Wednesday, November 4, 2009

With daring and with boldness

In an earlier post, I talked about preparation for the Holy Eucharist, which, I fear, is not done by many. At the same time, how much preparation can one possibly do to receive the Lord who is Holy in my body which is corrupt and sinful? In the Canon for preparation for the Eucharist, we confess that this is a mystery, saying: "How is it that I who am but clay partake of the mystic food! O Great Mystery! O Divine Compassion!" We sinful creatures cannot possibly wipe away our transgressions by ourselves. That's why the Lord came, incarnate, in the first place.

Since we cannot make ourselves holy no matter how much prayer and preparation we put ourselves through, that is why it is significant that we must confess that it is with daring and with boldness that we approach the chalice at every Divine Liturgy, especially in our prayers of preparation. In the 10 prayers of preparation, the following speak of the boldness and daring we have in Christ Jesus to come to his Holy Table. A few snippets:

From the first prayer of St. Basil the Great: Wherefore, though I am unworthy of both Heaven and earth, and even of this transient life, since I have wholly subjected myself to sin and am a slave to pleasures and have defaced Thine image, yet being Thy work and creation, I the wretched one, do not despair of my salvation; but emboldened by Thine immeasurable compassion, I draw nigh.

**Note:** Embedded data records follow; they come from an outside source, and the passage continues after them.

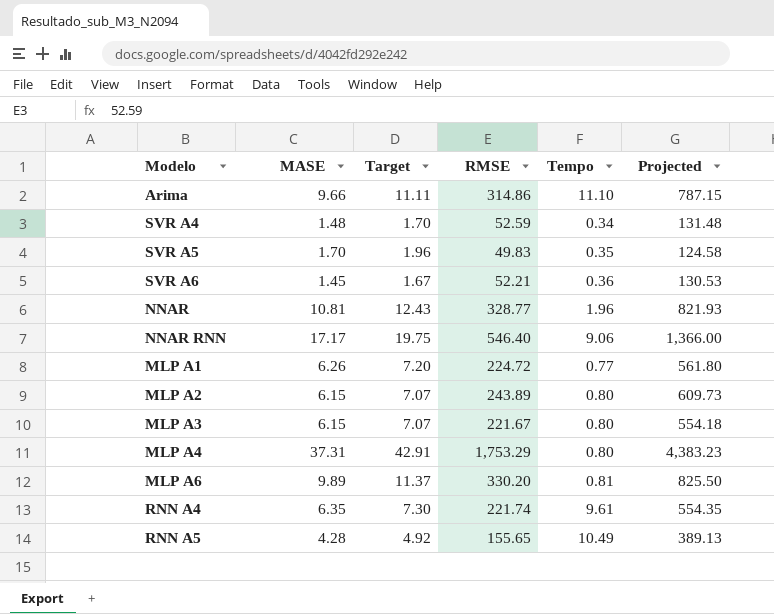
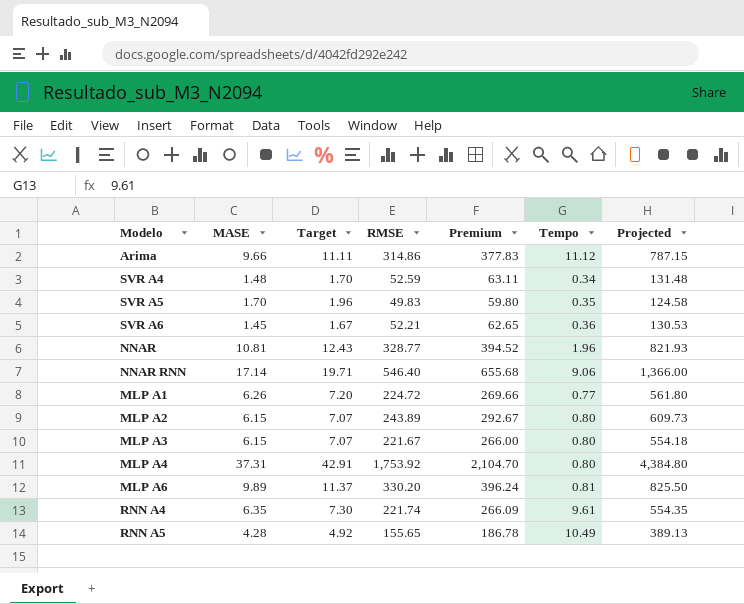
column Premium | formula: none -> [RMSE] * 1.2
Arima | Tempo: 11.10 -> 11.12
NNAR RNN | MASE: 17.17 -> 17.14
NNAR RNN | Target: 19.75 -> 19.71
MLP A4 | RMSE: 1,753.29 -> 1,753.92
MLP A4 | Projected: 4,383.23 -> 4,384.80

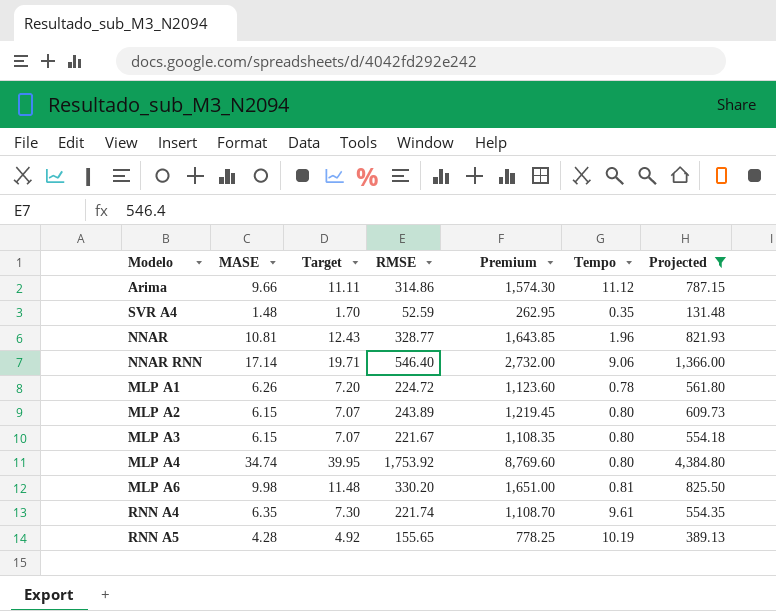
filter: none -> Projected >= 131.48
column Premium | formula: [RMSE] * 1.2 -> [RMSE] * 5
SVR A4 | Tempo: 0.34 -> 0.35
MLP A1 | Tempo: 0.77 -> 0.78
MLP A4 | MASE: 37.31 -> 34.74
MLP A4 | Target: 42.91 -> 39.95
MLP A6 | MASE: 9.89 -> 9.98
MLP A6 | Target: 11.37 -> 11.48
RNN A5 | Tempo: 10.49 -> 10.19

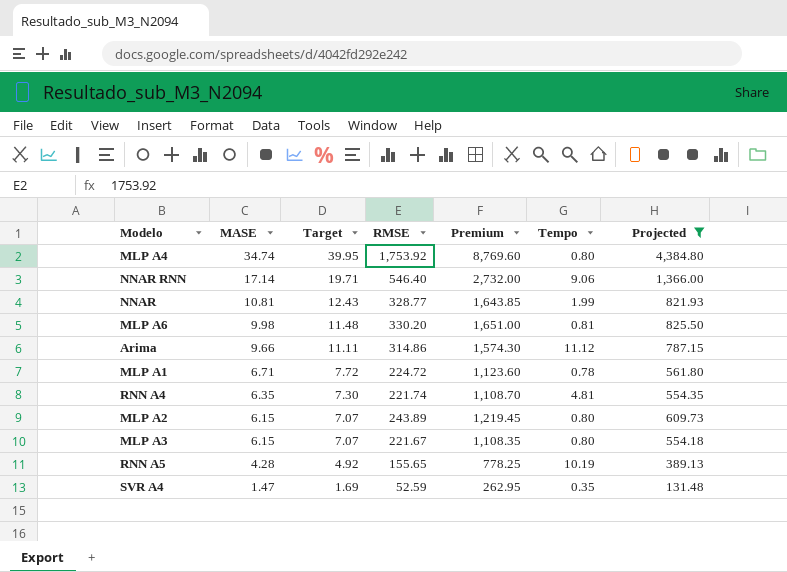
row order: none -> MASE descending
NNAR | Tempo: 1.96 -> 1.99
MLP A1 | MASE: 6.26 -> 6.71
MLP A1 | Target: 7.20 -> 7.72
RNN A4 | Tempo: 9.61 -> 4.81
SVR A4 | MASE: 1.48 -> 1.47
SVR A4 | Target: 1.70 -> 1.69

From the second prayer of St. Basil the Great: I know, O Lord, that I partake of Thine immaculate Body and precious Blood unworthily, and that I am guilty, and eat and drink judgment to myself, not discerning the Body and Blood of Thee, my Christ and my God. But trusting in Thy compassions, I take courage and approach Thee...

From the third prayer of St. John Chrysostom: For it is not one presumptuous [i.e. in my own goodness] that I draw nigh to Thee, O Christ my God, but as one taking courage in Thine ineffable goodness...

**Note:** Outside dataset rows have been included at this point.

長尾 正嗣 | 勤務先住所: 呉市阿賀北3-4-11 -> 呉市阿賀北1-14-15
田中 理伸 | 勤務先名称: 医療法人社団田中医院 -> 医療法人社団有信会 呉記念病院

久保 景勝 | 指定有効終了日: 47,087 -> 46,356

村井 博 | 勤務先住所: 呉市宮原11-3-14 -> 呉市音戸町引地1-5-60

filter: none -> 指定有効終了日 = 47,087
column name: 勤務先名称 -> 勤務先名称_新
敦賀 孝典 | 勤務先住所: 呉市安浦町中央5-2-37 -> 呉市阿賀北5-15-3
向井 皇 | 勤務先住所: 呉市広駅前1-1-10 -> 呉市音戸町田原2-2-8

From the fourth prayer of St. John Chrysostom: I am not sufficient, O Master and Lord, that Thou shouldest enter under the roof of my soul; but since Thou, as the Friend of Man, dost will to dwell in me, with trust I draw nigh.

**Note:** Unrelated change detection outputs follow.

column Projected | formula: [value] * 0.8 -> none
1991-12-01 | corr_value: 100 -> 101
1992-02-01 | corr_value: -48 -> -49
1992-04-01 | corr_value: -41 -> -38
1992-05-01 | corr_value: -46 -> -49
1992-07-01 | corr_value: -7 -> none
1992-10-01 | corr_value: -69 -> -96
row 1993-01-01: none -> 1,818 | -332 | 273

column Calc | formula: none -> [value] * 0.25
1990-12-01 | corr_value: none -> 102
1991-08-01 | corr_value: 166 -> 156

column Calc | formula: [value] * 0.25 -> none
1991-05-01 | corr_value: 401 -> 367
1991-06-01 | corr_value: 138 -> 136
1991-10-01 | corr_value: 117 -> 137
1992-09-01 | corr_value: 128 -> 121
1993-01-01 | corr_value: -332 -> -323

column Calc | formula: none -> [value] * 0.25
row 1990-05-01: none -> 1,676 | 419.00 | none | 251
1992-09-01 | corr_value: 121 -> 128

From the seventh prayer of St. Symeon the New Theologian: These things now do give me daring, These things give me wings, O Christ God; Trusting, then, in the abundance of Thy benefactions toward us, With rejoicing, yet with trembling, I partake now of the Fire.

Our sinfulness should keep us away from the Lord. Sinfulness separates us from our Lord. But He came incarnate bridging the uncreated with the created. That was nothing short of boldness, if not of love. Or perhaps boldness and love are the same thing. We are told to approach "with fear, with faith and with love." But as God was compassionate to come down from on high, to be incarnate for us, should we also not be bold to trust in that compassion, not at the expense of ignoring our sins or saying they don't exist?

So, let us be bold, let us be daring and, above all, let us approach with love.